*What you have to do*.
Go through the entries below and pick out every line with "CAPACIDADES".

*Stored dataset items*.
==============================
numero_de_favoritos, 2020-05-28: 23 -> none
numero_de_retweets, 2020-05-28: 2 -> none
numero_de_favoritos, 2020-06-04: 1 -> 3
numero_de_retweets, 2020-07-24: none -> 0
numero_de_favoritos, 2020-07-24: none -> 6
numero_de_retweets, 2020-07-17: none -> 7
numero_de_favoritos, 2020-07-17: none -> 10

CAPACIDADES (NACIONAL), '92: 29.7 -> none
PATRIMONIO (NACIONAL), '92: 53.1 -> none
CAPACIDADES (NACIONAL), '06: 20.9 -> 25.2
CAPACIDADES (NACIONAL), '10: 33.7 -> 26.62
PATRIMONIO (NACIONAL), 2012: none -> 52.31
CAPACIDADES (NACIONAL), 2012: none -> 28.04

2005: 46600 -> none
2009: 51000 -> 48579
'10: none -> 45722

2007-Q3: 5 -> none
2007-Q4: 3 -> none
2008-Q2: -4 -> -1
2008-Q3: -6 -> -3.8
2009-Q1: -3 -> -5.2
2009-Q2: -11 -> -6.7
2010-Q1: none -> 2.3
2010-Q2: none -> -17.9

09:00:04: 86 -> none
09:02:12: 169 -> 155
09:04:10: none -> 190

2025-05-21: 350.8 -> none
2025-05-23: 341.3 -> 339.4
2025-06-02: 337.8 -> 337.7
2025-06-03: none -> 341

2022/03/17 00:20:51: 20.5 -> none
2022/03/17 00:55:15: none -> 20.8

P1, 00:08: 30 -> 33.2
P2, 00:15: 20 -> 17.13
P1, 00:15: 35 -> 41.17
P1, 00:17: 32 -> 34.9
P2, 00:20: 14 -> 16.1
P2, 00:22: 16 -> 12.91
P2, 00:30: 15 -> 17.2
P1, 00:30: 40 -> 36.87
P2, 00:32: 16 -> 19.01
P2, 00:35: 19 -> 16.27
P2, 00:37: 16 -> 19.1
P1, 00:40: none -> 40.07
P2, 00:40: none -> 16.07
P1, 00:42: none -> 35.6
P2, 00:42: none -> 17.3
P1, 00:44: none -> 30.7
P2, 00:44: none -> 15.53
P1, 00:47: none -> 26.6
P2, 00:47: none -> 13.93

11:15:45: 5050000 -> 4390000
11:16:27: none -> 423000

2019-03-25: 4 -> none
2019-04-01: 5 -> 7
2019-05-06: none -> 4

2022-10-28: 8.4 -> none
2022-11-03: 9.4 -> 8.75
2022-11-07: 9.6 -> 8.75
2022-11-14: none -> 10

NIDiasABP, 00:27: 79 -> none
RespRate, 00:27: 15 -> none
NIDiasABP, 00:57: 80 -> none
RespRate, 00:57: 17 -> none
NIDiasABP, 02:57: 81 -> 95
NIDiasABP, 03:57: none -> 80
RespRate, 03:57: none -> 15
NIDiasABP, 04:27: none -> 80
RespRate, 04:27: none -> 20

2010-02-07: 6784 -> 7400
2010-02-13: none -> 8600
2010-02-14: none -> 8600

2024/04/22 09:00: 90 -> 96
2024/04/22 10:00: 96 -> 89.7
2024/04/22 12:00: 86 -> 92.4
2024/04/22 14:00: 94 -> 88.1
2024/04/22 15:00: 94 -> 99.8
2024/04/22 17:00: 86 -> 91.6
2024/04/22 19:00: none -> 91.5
==============================
*Finished exercise*.
CAPACIDADES (NACIONAL), '92: 29.7 -> none
CAPACIDADES (NACIONAL), '06: 20.9 -> 25.2
CAPACIDADES (NACIONAL), '10: 33.7 -> 26.62
CAPACIDADES (NACIONAL), 2012: none -> 28.04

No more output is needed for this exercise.